As more sophisticated threats emerge, some life sciences organizations say they are well prepared, but regulations can compound some of the difficulties facing companies. For example, the European Union’s General Data Protection Regulation (GDPR), which goes into effect May 2018, will be able impose fines up to 4 percent of global revenue upon organizations that compromise personal data. This regulation has deservedly raised the attention of executives, and it has influenced and reshaped cyber security and privacy priorities.
Nation states topped the list of threats from 53 percent of respondents, followed by individual hackers and “hacktavists” – computer hackers aimed at promoting a political or social cause.
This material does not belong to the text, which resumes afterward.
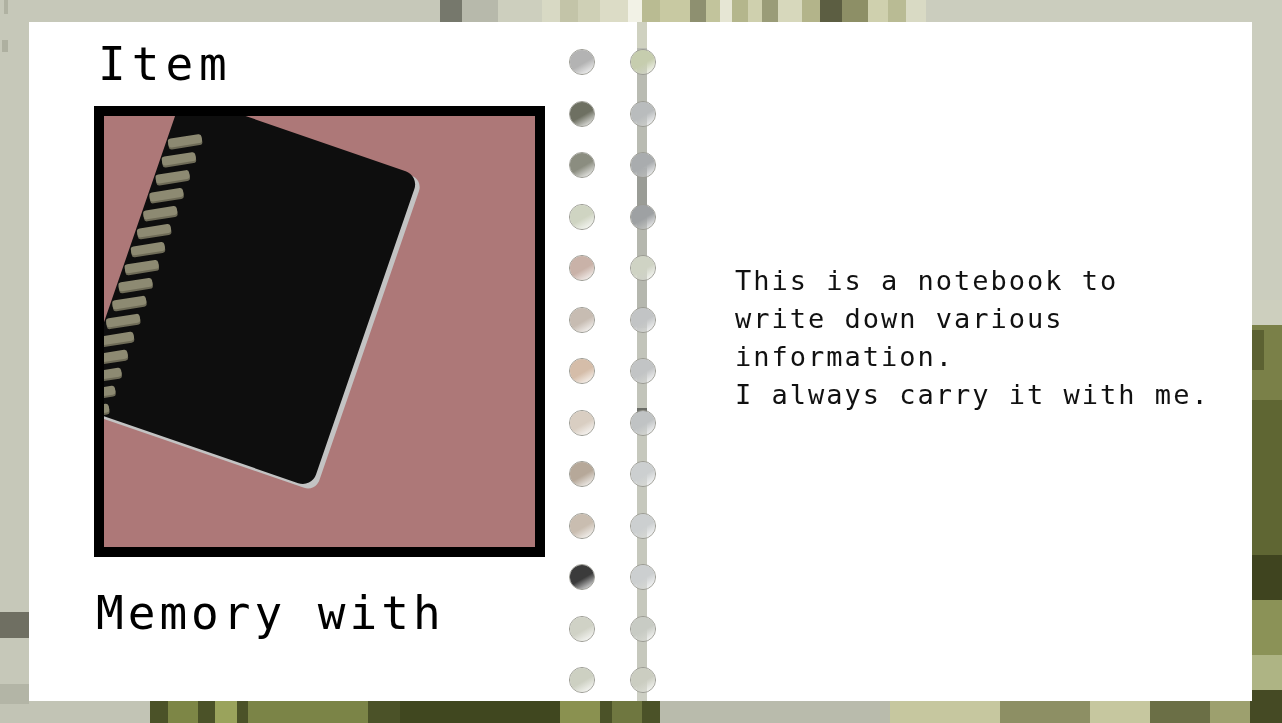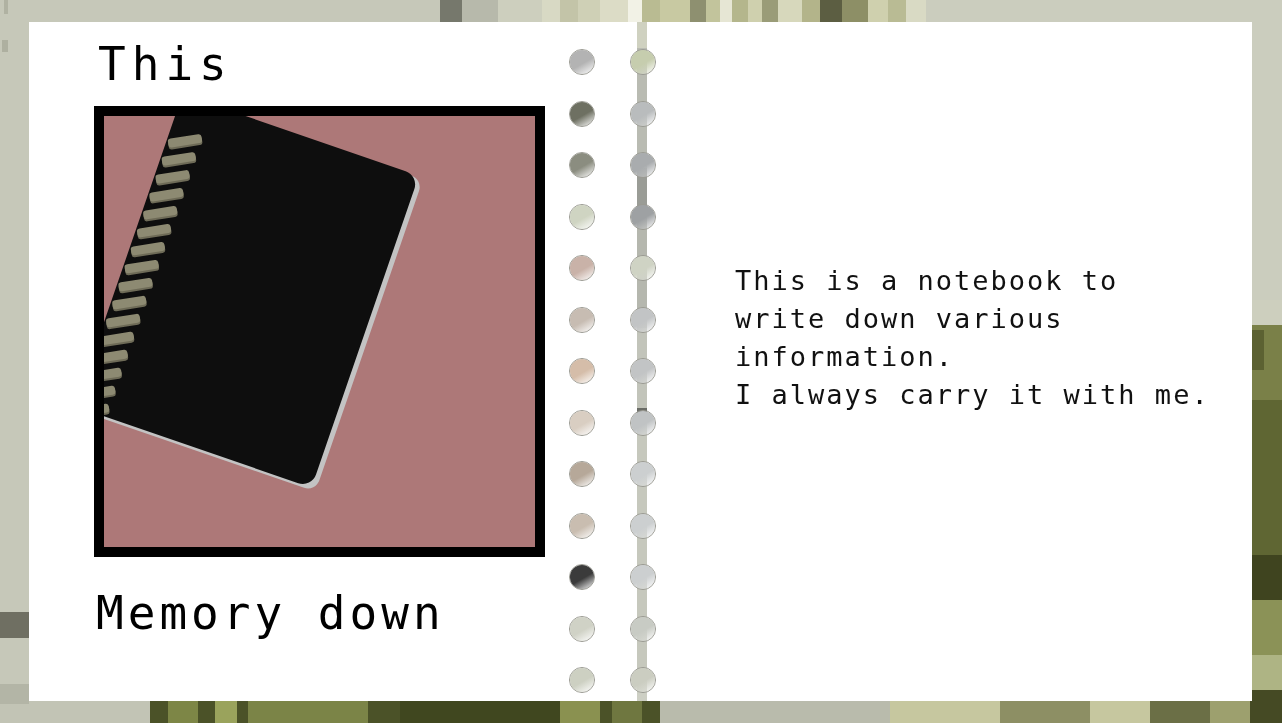"This" div { text: This -> Item }
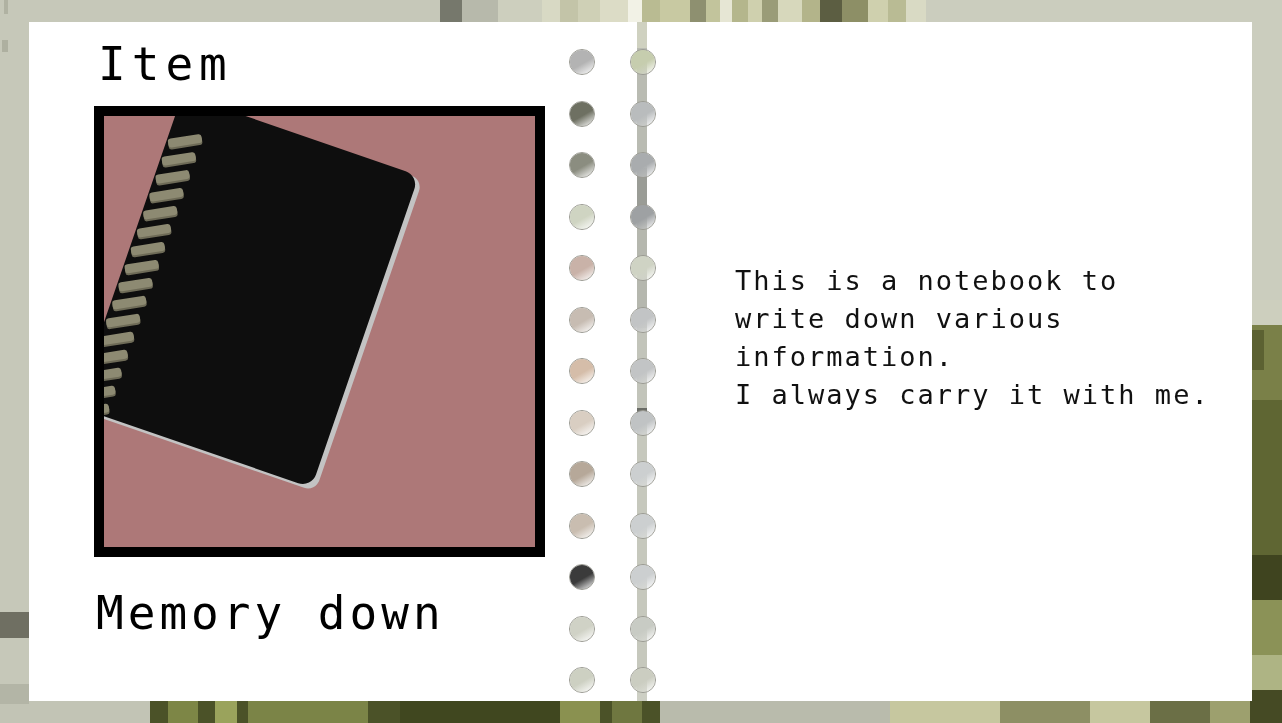"Memory down" div { text: down -> with }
The data that hackers are seeking are mostly tied to financial information (69 percent) followed by patents and clinical research (63 percent), the survey of 100 U.S. tech, data, security executives from life sciences companies found.
“Some nations desperately want intellectual property to support local life sciences organizations without incurring R&D costs and challenges,” said David Remick, a KPMG partner who works with life sciences companies.
“Drug and medical device makers have significant volumes of valuable financial and clinical information,” said Life Sciences Advisory Leader Alison Little. “Recent cyber events targeting the life sciences industry demonstrate that market capitalization can be immediately eroded depending on the nature of the cyber-attack and extent of damage.”
“The life science industry is increasingly engaging patients directly through web portals and apps to help them better manage their conditions, but this opens the door to new risks,” said Michael Ebert, a KPMG partner who leads cyber for the Healthcare & Life Sciences Practice.
Life sciences organizations listed multiple priorities required to be more effective in cyber security. Better technology (36%) was cited as the highest priority for medical device makers, followed by an overarching strategy on data collection/protection (28%). Pharma organizations cited stronger processes (24%) as the biggest need, followed by more funding and better technology tied for second at 22 percent. Greater staffing was seen as a priority among only 9 percent of respondents.
“Many organizations prioritize technology solutions over improving processes and training staff. This is a grave mistake,” Remick said.
Execs say they’re secure
Despite 62 percent of executives saying they are feeling “more secure” even after the reports of high profile breaches, about 40 percent of life sciences companies said their overseas security protocols are not as strong as those in the United States, making EU data privacy rules much more significant. The survey found more than a third (34 percent) described their organizations as under-resourced internationally.
KPMG issued its findings in Life Sciences Innovation and Cyber Security: Inseparable, where 100 U.S-based chief information, technology and information security executives from medical device and pharmaceutical/biotech companies with revenue more than $500 million were asked in February about their concerns and priorities about cyber security.
Of the executives surveyed, approximately half were solely responsible for cyber security, of whom only 36 percent were in their position for more than 24 months.